7. Gleiches gilt für die von der Antragstellerin in den Mittelpunkt ihrer Argumentation gestellte Frage, welches der Systeme sicherer sei. Es mag sein, dass der Einsatz eines Transformators mit Netzfreischaltung sicherer ist als eine entsprechende Lösung ohne Netzfreischaltung. Dies liegt auch für den technischen Laien auf der Hand. Denn ein Zustand ohne jeglichen Ruhestrom ist in Sachen Sicherheit einem Zustand mit - wenngleich minimalem - Ruhestrom überlegen. Entgegen der Auffassung der Antragstellerin musste die Antragsgegnerin derartige qualitative Unterschiede in ihrer Werbung aber weder erwähnen noch zutreffend gewichten.

a. Mit diesem Verlangen überspannt die Antragstellerin die Anforderungen, die an eine wahrheitsgemäße Werbeanpreisung zu stellen sind, erheblich. Denn die angesprochenen Verkehrskreise verstehen die Aussage der Antragsgegnerin nicht dahin, dass ihr System das Sicherste oder das einzig sichere sei. Vielmehr entnehmen sie der Äußerung vor dem Hintergrund der oben dargestellten Historie einer früheren eigenen Nutzung der Netzfreischaltung durch die Antragsgegnerin, dass Sicherheitsprobleme von Trafolösungen ohne Netzfreischaltung mit der Ringkerntrafo-Lösung nunmehr weitestgehend behoben worden sind. Eine absolute Sicherheit ist bei Nutzung von elektrischer Energie nie vollständig zu erreichen. Über diese Kenntnis verfügt auch der technische Laie. Deshalb verstehen die angesprochenen Verkehrskreise die angesprochene Werbeaussage so, dass die von der Antragsgegnerin angebotene Lösung (nunmehr) auch ohne Netzfreischaltung die einschlägigen gesetzlichen Sicherheitsvorschriften (EN 60601-1-2) erfüllt. Darauf, dass das System der Antragstellerin - zumindest in bestimmten Bereichen - noch sicherer ist, muss die Antragsgegnerin nicht hinweisen. Dabei kann unterstellt werden, dass die von der Antragstellerin mit Anlagen ASt7 bis ASt10 glaubhaft gemachten Sachverhalte zutreffen. Solange Pflegebetten ohne Netzfreischaltung verkehrsfähig sind und die Sicherheitsanforderungen des Gesetz- bzw. Verordnungsgebers erfüllen, ist es der Antragsgegnerin nach Auffassung des Senats trotz der von Antragstellerin vorgetragenen Probleme gestattet, wie geschehen auch mit dem Sicherheitsaspekt zu werben. Dem steht auch die als Anlage ASt11 vorgelegte gutachterliche Stellungnahme des TÜV Product Service (ohne Datum) nicht entgegen.
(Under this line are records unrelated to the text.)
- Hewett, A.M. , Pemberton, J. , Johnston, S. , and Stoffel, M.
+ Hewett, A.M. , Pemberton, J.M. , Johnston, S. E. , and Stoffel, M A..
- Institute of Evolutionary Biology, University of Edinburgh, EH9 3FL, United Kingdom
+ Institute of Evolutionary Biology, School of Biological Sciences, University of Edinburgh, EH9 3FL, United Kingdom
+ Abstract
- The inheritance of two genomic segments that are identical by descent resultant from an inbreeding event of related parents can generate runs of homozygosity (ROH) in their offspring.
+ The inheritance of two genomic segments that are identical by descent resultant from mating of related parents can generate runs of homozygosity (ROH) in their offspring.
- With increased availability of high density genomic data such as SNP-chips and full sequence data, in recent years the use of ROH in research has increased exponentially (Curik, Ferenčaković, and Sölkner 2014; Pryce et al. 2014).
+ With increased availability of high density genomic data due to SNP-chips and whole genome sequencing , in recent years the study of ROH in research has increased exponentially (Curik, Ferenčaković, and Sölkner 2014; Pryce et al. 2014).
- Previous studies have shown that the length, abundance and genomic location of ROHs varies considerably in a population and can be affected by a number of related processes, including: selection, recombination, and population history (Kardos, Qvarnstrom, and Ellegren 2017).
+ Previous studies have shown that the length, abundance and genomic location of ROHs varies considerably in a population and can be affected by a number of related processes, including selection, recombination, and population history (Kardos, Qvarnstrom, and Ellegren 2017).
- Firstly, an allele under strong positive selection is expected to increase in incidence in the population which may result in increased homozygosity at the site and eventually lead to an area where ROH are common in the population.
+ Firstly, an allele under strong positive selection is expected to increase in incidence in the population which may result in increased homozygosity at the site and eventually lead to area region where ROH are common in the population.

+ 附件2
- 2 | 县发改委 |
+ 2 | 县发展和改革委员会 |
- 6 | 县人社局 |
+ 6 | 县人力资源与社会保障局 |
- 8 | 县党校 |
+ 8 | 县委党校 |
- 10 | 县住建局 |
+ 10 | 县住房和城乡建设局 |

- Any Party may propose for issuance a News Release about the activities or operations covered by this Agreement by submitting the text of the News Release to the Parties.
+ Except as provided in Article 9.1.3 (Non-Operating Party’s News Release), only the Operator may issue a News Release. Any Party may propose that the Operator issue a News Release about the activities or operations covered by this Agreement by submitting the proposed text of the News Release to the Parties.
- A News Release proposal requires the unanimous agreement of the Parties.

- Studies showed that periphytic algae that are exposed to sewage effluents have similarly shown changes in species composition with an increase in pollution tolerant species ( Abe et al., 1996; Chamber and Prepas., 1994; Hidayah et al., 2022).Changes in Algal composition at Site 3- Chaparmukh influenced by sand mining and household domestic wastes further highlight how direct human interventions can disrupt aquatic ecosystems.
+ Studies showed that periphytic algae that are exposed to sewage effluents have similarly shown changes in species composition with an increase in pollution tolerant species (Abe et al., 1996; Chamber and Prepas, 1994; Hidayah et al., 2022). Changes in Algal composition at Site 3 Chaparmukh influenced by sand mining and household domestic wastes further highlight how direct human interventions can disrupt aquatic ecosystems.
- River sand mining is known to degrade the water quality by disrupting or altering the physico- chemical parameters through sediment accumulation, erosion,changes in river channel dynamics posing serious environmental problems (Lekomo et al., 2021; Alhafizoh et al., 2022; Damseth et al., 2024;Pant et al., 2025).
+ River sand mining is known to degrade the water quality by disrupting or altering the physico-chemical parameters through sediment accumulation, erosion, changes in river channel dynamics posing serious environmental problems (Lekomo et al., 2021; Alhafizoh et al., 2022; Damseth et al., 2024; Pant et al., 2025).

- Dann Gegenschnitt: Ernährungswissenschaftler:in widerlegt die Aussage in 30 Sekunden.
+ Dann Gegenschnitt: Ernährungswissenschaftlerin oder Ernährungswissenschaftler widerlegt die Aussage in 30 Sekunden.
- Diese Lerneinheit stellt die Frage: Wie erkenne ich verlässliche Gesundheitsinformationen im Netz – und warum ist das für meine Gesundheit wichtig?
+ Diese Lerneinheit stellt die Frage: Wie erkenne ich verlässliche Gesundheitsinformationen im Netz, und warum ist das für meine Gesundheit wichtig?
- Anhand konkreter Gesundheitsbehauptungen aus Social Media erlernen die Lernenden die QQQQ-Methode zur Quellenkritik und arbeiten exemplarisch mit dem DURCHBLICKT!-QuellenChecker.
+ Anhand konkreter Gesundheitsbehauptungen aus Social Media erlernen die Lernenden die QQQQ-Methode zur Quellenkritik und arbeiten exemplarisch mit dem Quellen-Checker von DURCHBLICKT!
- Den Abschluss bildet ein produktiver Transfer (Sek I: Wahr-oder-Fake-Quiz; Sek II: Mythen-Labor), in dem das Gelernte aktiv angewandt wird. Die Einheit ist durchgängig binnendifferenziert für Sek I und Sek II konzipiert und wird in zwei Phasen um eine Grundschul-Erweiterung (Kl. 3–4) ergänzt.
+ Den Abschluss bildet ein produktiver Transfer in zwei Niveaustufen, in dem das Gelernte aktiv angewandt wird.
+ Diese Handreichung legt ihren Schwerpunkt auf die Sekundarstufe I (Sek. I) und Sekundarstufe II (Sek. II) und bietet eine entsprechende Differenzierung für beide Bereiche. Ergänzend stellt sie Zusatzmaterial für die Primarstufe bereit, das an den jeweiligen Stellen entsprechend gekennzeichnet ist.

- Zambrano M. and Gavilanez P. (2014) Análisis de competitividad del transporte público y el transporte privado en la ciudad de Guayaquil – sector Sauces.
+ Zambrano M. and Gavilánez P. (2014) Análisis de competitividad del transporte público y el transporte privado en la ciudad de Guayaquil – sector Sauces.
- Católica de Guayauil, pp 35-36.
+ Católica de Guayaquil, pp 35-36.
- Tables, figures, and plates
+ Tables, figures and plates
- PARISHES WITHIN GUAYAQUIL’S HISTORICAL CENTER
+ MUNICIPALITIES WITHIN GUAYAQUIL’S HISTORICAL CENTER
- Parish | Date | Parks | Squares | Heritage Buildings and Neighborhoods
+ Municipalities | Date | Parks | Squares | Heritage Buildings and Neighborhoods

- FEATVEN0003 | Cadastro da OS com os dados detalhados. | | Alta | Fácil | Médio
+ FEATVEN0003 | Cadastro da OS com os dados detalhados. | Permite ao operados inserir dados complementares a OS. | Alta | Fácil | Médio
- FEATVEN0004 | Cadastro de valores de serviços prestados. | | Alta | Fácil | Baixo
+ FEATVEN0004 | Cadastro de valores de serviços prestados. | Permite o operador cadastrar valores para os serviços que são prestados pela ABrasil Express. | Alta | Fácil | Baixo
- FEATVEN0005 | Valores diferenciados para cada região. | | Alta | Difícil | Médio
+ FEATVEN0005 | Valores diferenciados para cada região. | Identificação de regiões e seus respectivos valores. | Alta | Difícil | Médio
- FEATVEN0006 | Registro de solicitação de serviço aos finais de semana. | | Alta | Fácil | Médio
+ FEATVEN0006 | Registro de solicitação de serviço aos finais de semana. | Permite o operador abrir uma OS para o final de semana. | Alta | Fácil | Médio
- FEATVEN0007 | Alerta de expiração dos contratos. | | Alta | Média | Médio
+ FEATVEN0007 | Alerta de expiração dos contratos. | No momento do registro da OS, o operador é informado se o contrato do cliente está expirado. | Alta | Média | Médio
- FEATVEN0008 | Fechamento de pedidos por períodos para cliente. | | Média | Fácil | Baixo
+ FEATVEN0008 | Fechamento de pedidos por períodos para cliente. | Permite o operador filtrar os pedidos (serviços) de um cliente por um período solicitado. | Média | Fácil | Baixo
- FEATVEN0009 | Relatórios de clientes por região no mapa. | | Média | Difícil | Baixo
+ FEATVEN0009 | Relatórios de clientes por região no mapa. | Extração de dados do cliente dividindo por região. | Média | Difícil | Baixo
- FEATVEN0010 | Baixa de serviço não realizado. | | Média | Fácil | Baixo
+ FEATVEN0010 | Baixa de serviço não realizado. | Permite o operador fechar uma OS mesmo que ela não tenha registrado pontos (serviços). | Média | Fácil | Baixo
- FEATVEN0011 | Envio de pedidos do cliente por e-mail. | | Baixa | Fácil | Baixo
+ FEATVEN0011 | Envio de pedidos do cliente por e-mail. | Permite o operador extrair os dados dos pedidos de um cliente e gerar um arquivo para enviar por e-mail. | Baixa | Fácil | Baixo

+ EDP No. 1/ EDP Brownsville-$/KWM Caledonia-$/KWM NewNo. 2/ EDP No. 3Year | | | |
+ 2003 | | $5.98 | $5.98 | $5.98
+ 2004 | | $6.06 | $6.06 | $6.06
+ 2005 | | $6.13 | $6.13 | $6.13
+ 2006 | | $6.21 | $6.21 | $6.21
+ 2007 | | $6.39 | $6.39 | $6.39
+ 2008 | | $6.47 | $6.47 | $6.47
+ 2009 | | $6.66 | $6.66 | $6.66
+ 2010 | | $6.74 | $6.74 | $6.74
Selbst wenn die "Netzfreischaltung einige sicherheitstechnische und ökonomische Vorteile" (Unterstreichung nur hier) bietet und das Resümee des Sachverständigen unter dem Gesichtspunkt des sicherheitstechnisch Wünschenswerten zutreffend sein sollte, führt dies aus den genannten Gründen jedoch nicht zur Wettbewerbswidrigkeit der angegriffenen Werbeaussage. Es ist Sache des Gesetz- bzw. Verordnungsgebers, etwaige Konsequenzen aus der von der Antragstellerin in Anlagen ASt7 bis ASt10 beschriebenen Sachlage zu ziehen.

b. Ohnehin unterliegt der gesamte diesbezügliche zweitinstanzliche - neue - Vortrag der Antragstellerin der Zurückweisung wegen Verspätung gem. §§ 529 Abs. 1 Nr. 2, 531 Abs. 2 ZPO. Relevante Zulassungsgründe sind nicht ersichtlich und von der Antragstellerin auch nicht geltend gemacht worden. Insbesondere hat das Landgericht die von der Antragstellerin in zweiter Instanz betonten Fragen nicht im Sinne von § 531 Abs. 2 Nr. 1 ZPO übersehen oder (zu Unrecht) für unerheblich gehalten. Es hat sie lediglich - zu Recht - abweichend gewürdigt.

c. Mit ihrem Sachvortrag trifft die Antragstellerin aber auch aus einem anderen Grund nicht den Kern des Rechtsstreits. Die (ebenfalls) angegriffene Überschrift "Sicherheit ohne Netzfreischaltung" wird u.a. durch den ihr untergeordneten Text des ersten Anführungspunktes erläutert. Hieraus entnimmt der Leser zwanglos, dass die Antragstellerin mit ihrer Behauptung zur Sicherheit an die Aspekte "Ruhestromaufnahme" und "Streufelder" anknüpft. Dass es daneben vielfältige weitere Sicherheitsrisiken (z.B. die von der Antragstellerin beschriebenen Risse bzw. Kabelbrüche mit ihren Folgen) gibt, weiß der Verkehr und bezieht die Werbeaussage deshalb nicht auf den Ausschluss auch all jener Risiken.

Die Kostenentscheidung beruht auf § 97 ZPO.